My conclusion thus is that a classification is an hypothesis which is based on the facts as they are presented by the herbarium, the written and the pictorial record. The concept of a species, on which there is a vast literature, has to be understood. It has to be reduced to a simple definition which applies to the entire spectrum of biological diversity. Reasoning and logic must be applied to the facts to arrive at a classification. Such a classification can be tested against new records (facts) and lead to a new hypothesis. In this way there is no place whatever for the notion that taxonomy is an art, and the idea that it is a simple “matter of opinion” becomes completely non-sensical. There is a real problem, that in the field of amateur and semi-popular literature, there is little understanding of the weaknesses in science, and scepticism is correspondingly disorganised and often mis-directed.
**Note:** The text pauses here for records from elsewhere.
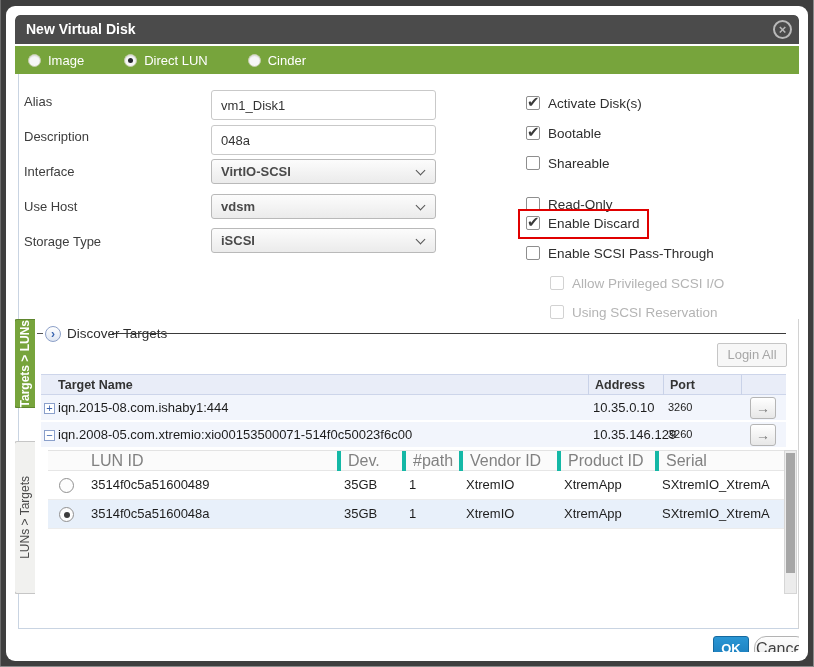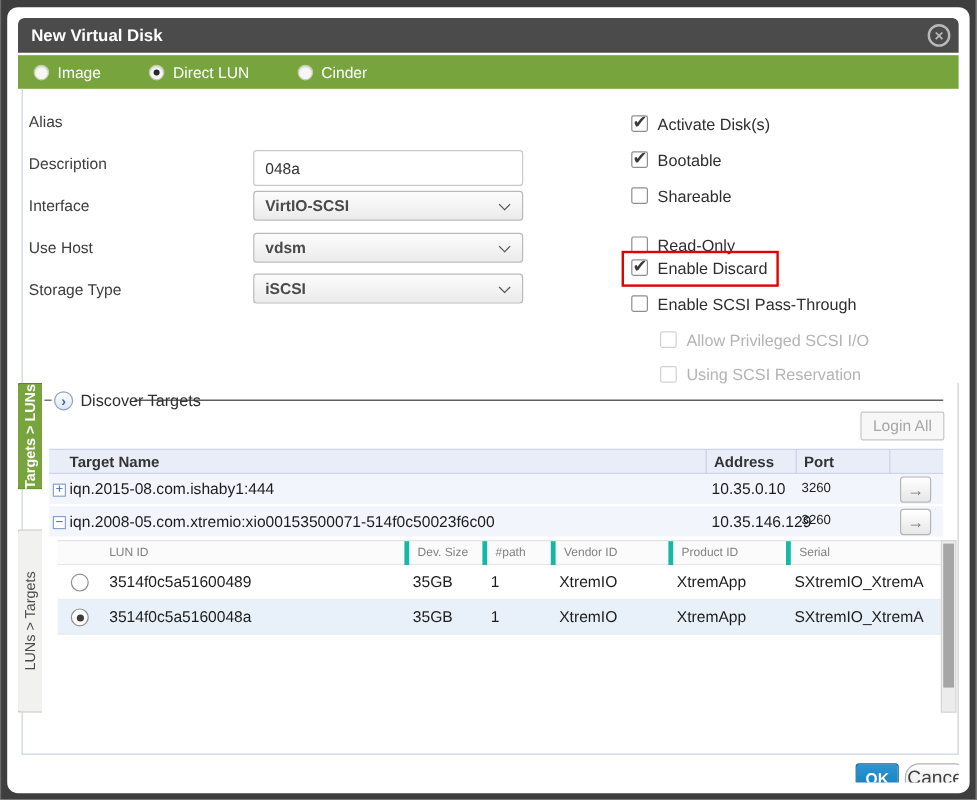--- a/index.html
+++ b/index.html
@@ -137,6 +137,7 @@
     <div class="flabel" style="top:184px;">Use Host</div>
     <div class="flabel" style="top:219px;">Storage Type</div>
 
+    <input class="tinput" style="top: 75px;" value="vm1_Disk1">
     <input class="tinput" style="top: 110px;" value="048a">
     <div class="select" style="top:144px;">
       <span>VirtIO-SCSI</span>

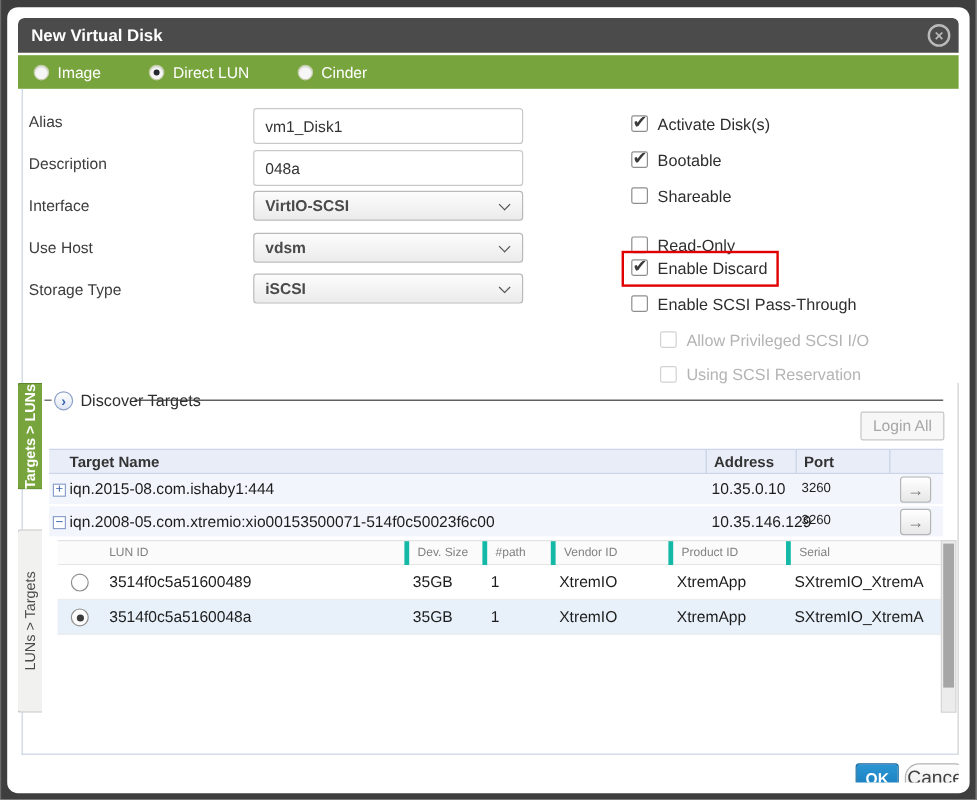--- a/index.html
+++ b/index.html
@@ -84,7 +84,7 @@
   
   .ltable{position:absolute;left:33px;top:435px;width:736px;}
   .lhead{position:relative;height:21px;background:#fbfbfb;border-top:1px solid #e3e3e3;border-bottom:1px solid #e6e6e6;}
-  .lhcell{position:absolute;top:0;height:20px;font-size:10px;color:#818181;line-height:20px;}
+  .lhcell{position:absolute;top:0;height:20px;font-size:16px;color:#818181;line-height:20px;}
   .lhcell.b{border-left:4px solid #14b8a6;padding-left:7px;}
   .lrow{position:relative;height:29px;background:#fff;border-bottom:1px solid #ececec;}
   .lrow.selected{background:#e8f0fa;}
- Bayer, M.B. & Plowes, D.C.M. 1975. Some Stapeliads of the southern and south-western Cape. 1. Piaranthus. in Excelsa 5:71 (1975).
- Capra, F. 1982. The Turning Point. Simon and Schuster, USA.
- Lavranos, J.J. 1998. Letter to the Editor. Asklepios 73:3-4.
- Meve, U. 1994. The genus Piaranthus. Bradleya 12:57-102.
- Meve, U. 1997. The genus Duvalia. Springer Verlag. Vienna.
- Schumacher, E.F. 1980. A Guide for the Perplexed. Abacus.
- Spearing, J.K. 1998. A preliminary study of the morphology of seedlings of the genus Duvalia. Asklepios 75:28.
- Walker, C. 1997. Asklepios 72:12-13.